─── EXERCISE INPUT

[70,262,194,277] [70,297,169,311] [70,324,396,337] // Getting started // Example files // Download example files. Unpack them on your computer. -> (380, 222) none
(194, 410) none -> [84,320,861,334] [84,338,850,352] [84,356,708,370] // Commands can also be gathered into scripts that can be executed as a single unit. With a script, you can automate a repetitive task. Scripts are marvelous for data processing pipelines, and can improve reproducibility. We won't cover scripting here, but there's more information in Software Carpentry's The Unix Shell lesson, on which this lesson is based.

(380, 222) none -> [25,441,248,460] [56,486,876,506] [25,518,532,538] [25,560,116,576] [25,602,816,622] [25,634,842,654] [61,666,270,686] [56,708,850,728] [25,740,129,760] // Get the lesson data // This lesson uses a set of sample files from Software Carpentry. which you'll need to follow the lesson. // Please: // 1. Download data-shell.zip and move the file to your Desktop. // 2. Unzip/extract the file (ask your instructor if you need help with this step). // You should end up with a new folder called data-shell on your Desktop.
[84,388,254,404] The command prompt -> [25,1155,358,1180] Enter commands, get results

──────
─── EXERCISE INPUT

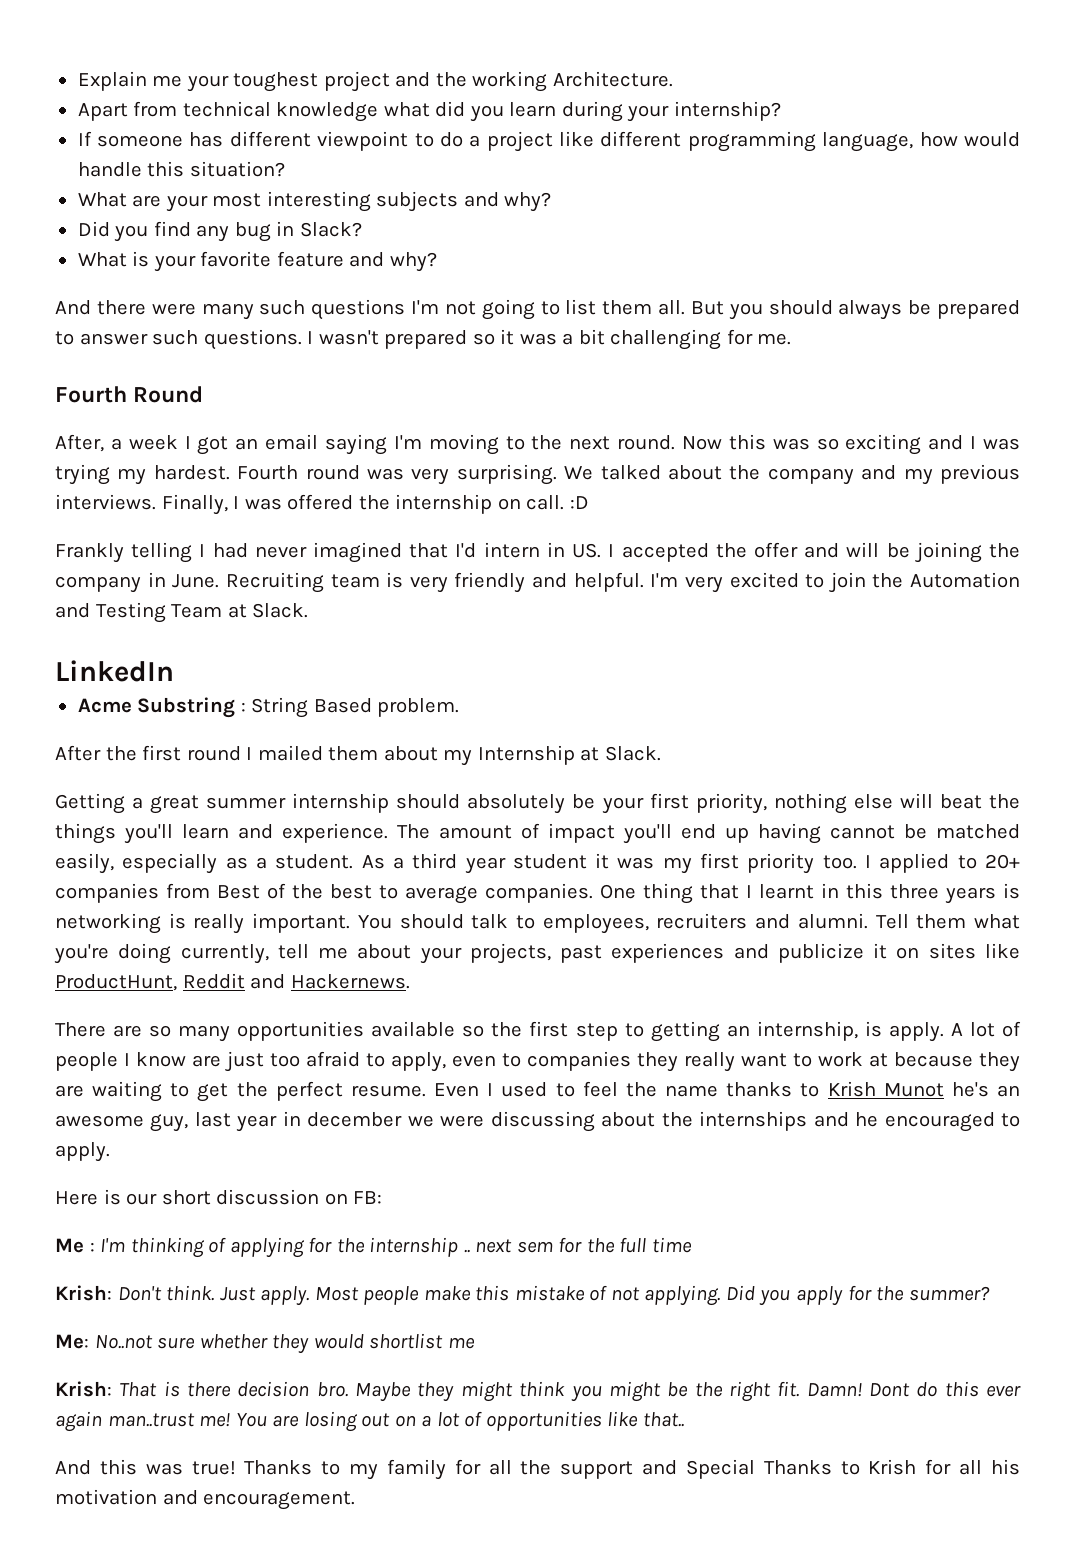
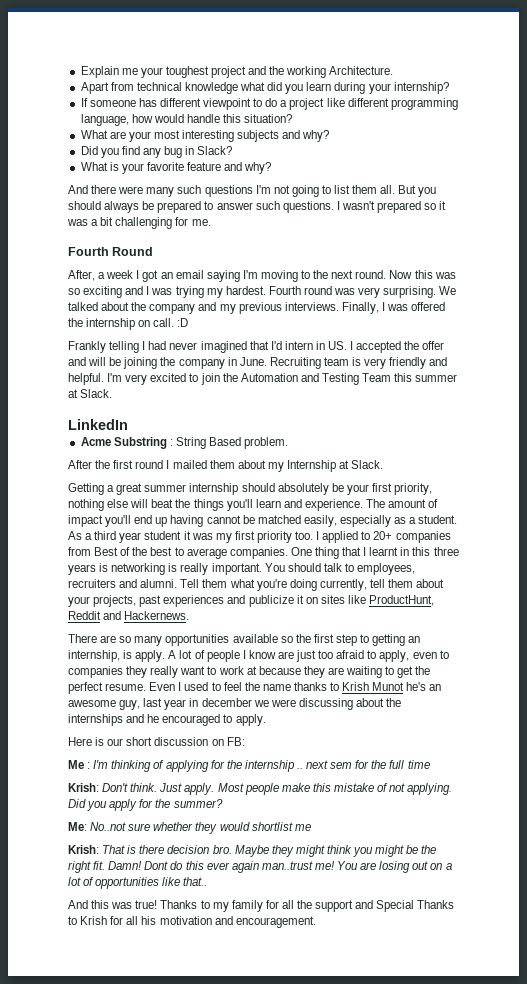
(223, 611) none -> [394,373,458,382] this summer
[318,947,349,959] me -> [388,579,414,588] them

──────

→ WORK INSTRUCTIONS
In the material above, how many lines have the word "files"? Give that number and nothing else.

→ RESPONSE AREA
2